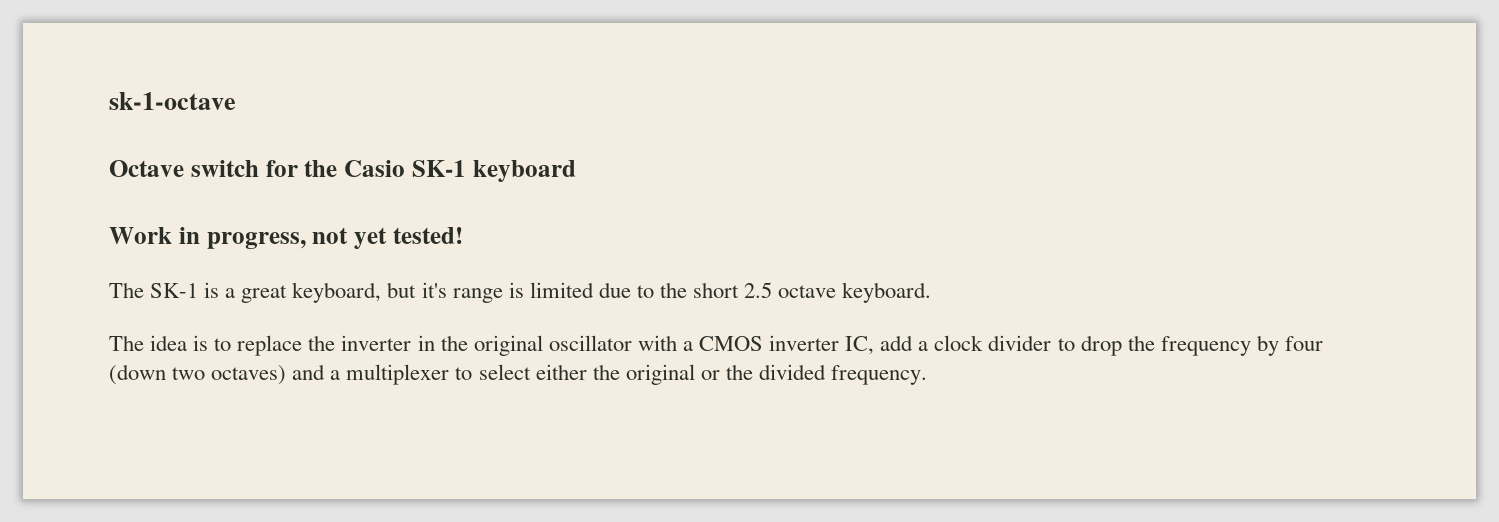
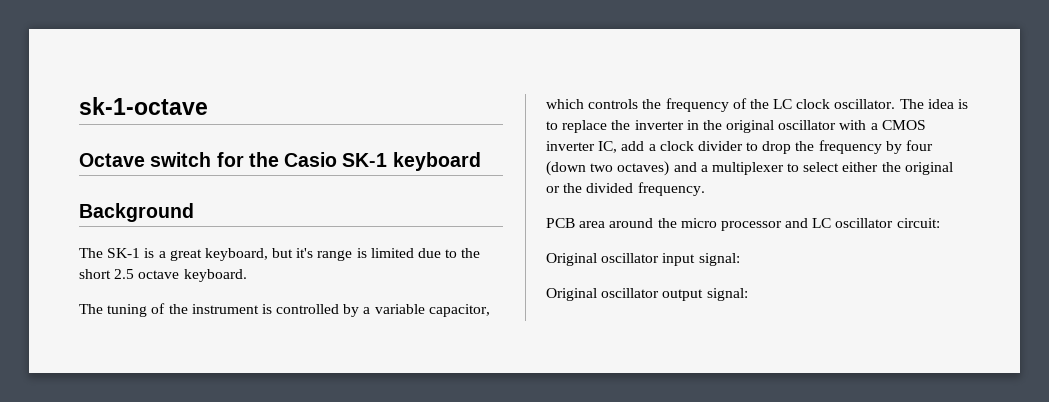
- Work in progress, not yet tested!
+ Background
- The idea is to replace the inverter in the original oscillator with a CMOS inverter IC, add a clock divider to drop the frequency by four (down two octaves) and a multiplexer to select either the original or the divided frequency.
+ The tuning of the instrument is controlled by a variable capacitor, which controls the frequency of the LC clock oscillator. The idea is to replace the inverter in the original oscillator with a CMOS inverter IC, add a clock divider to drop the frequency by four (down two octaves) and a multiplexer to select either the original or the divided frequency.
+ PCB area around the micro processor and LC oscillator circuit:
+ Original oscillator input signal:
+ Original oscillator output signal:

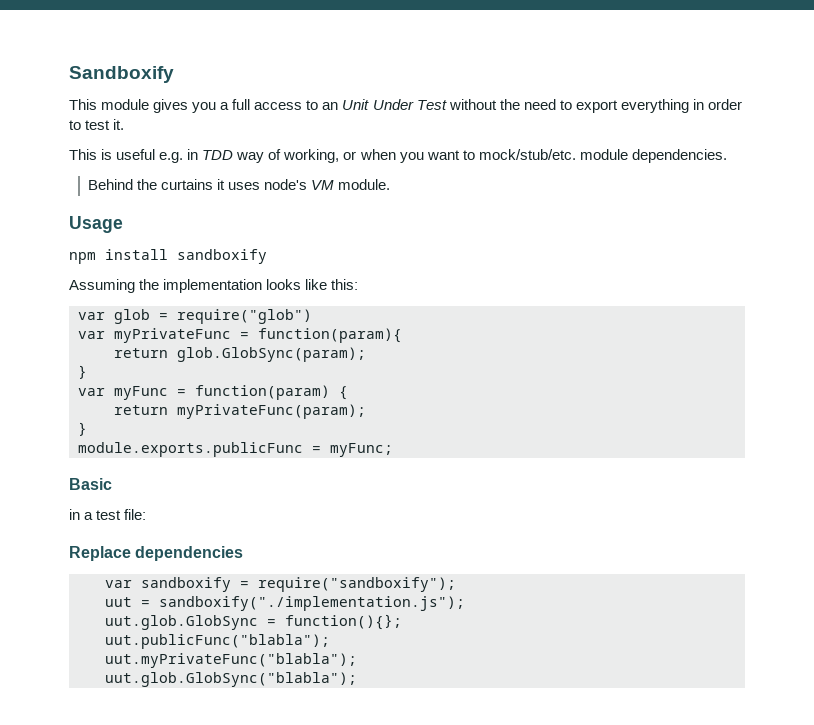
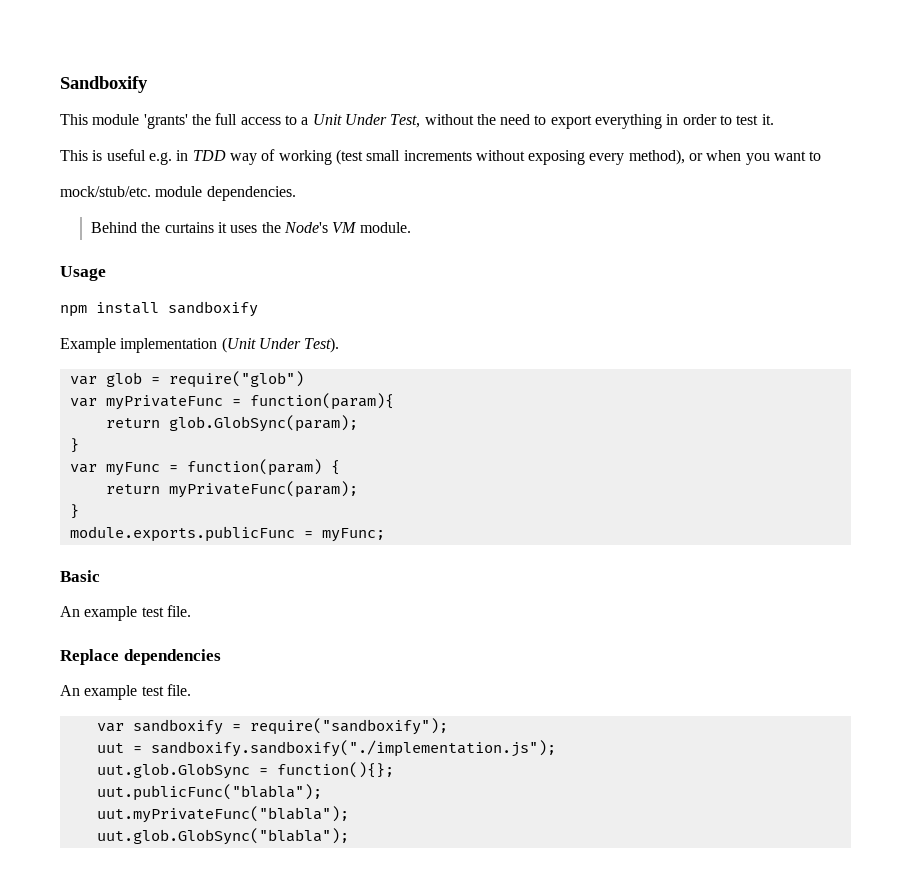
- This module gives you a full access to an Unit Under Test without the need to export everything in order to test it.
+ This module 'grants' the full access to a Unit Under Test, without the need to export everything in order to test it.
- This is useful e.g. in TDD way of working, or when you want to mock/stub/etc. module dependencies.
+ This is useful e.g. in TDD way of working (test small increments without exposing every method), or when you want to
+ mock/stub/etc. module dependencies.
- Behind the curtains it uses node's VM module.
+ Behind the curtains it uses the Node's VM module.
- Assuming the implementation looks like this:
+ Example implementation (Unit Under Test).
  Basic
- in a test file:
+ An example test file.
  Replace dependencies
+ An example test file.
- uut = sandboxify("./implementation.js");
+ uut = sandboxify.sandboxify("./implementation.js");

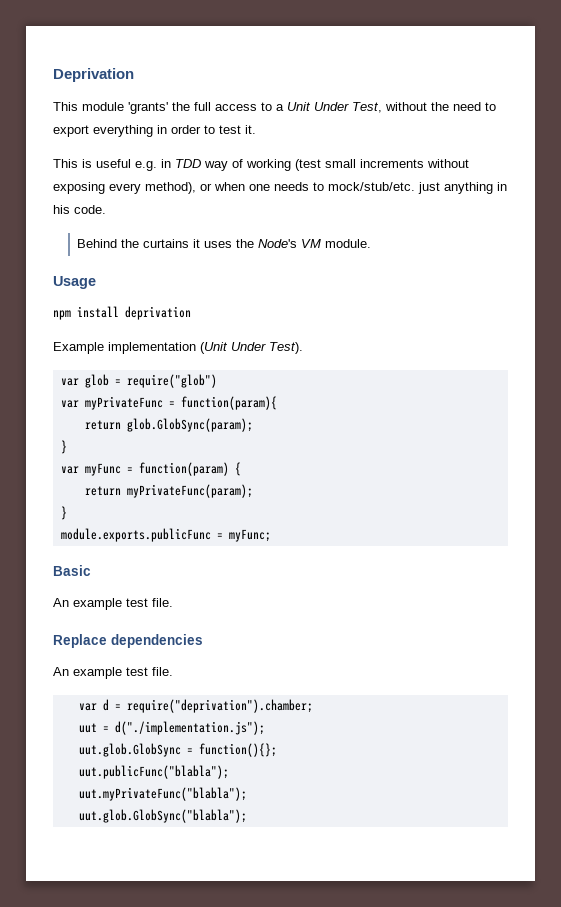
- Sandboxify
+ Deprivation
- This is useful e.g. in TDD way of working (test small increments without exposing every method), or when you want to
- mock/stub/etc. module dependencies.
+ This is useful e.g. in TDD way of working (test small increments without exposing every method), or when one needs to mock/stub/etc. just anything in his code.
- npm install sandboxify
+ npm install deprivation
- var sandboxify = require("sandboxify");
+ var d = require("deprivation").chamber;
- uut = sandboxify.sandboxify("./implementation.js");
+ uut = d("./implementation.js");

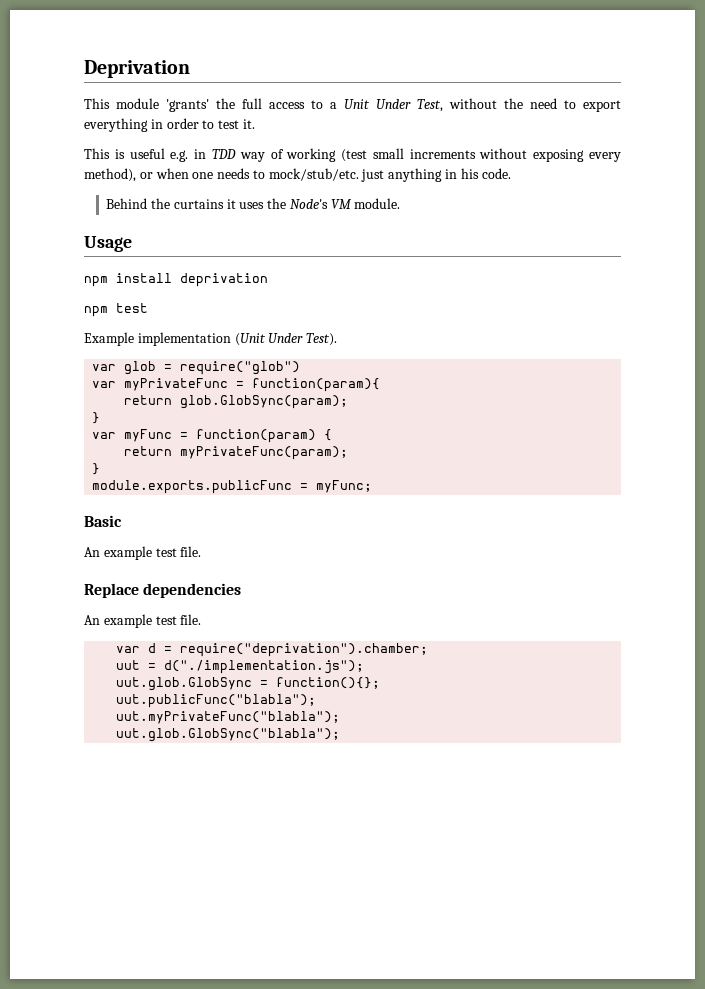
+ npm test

####

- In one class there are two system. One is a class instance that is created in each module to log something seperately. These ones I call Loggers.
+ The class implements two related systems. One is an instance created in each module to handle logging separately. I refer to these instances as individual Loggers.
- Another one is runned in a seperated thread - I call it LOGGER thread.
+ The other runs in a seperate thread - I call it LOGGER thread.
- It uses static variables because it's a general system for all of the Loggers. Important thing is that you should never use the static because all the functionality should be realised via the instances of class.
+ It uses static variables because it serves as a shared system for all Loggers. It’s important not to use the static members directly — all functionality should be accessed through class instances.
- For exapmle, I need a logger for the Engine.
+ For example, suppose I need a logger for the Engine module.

####

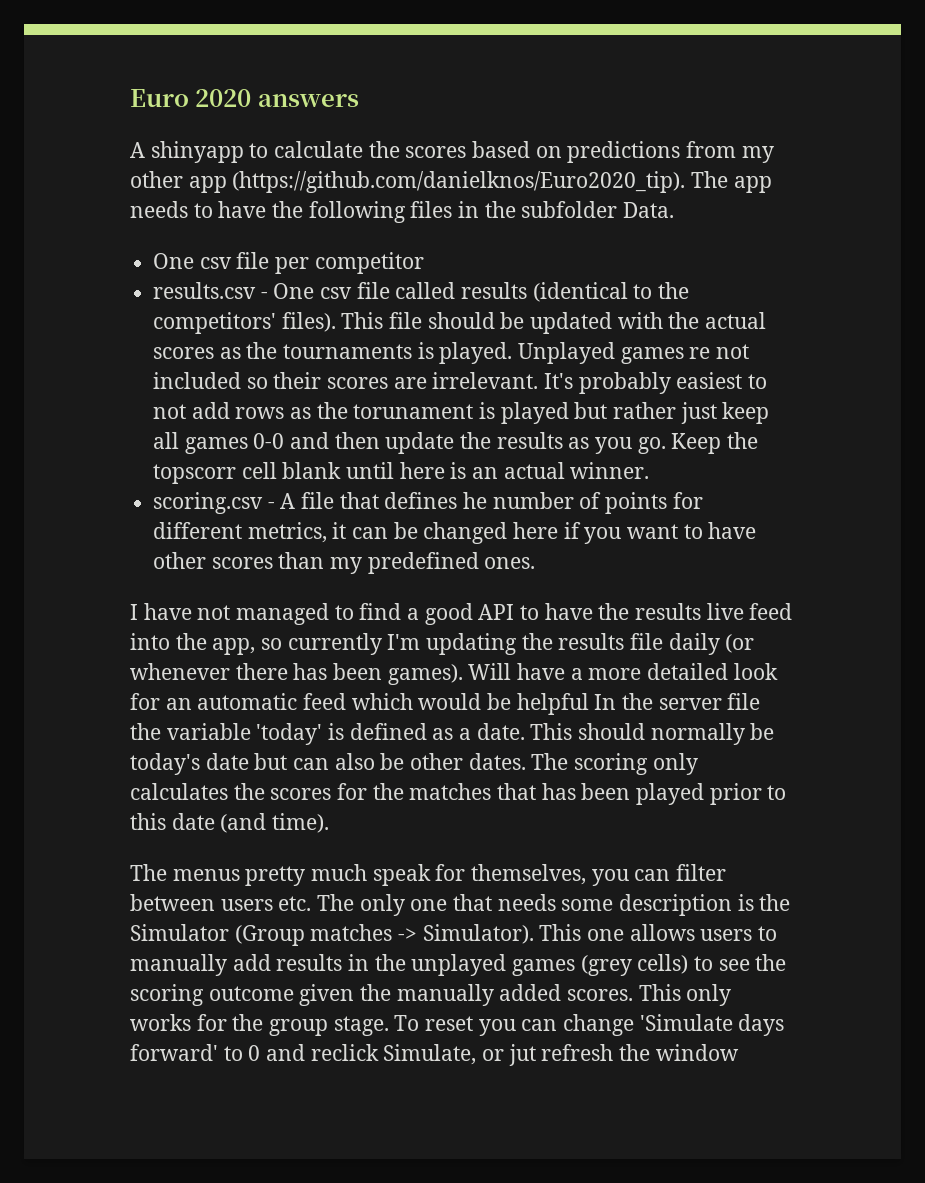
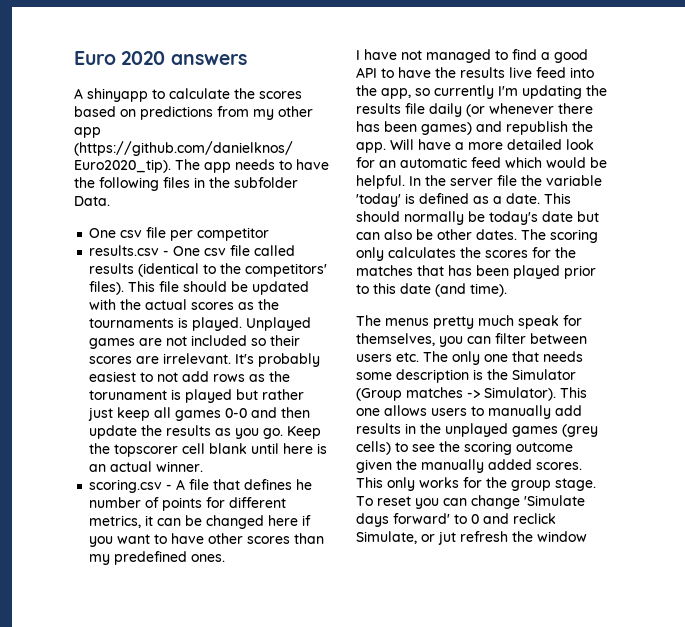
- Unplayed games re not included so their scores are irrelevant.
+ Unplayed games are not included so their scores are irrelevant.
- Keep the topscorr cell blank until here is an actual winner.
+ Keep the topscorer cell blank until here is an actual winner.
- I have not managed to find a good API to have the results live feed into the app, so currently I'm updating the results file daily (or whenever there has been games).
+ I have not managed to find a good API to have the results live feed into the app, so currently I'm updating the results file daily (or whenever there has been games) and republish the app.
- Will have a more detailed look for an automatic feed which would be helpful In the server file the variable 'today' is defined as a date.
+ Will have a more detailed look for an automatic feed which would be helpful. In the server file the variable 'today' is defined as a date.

####

* [What needs to be done] Using the data above, establish how many lines include the word "four"; the reply is that number only.

* [Exercise output] 2